[Revision tracking records]
··········

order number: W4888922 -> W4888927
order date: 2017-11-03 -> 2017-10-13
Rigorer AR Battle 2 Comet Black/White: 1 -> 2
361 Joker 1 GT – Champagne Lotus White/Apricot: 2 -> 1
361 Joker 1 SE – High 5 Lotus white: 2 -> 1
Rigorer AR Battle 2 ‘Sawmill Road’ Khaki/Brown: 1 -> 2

··········

→ **TASK ITEM**
Please restate every line of the records exactly.

→ **RESULT OF THIS EXERCISE**
order number: W4888922 -> W4888927
order date: 2017-11-03 -> 2017-10-13
Rigorer AR Battle 2 Comet Black/White: 1 -> 2
361 Joker 1 GT – Champagne Lotus White/Apricot: 2 -> 1
361 Joker 1 SE – High 5 Lotus white: 2 -> 1
Rigorer AR Battle 2 ‘Sawmill Road’ Khaki/Brown: 1 -> 2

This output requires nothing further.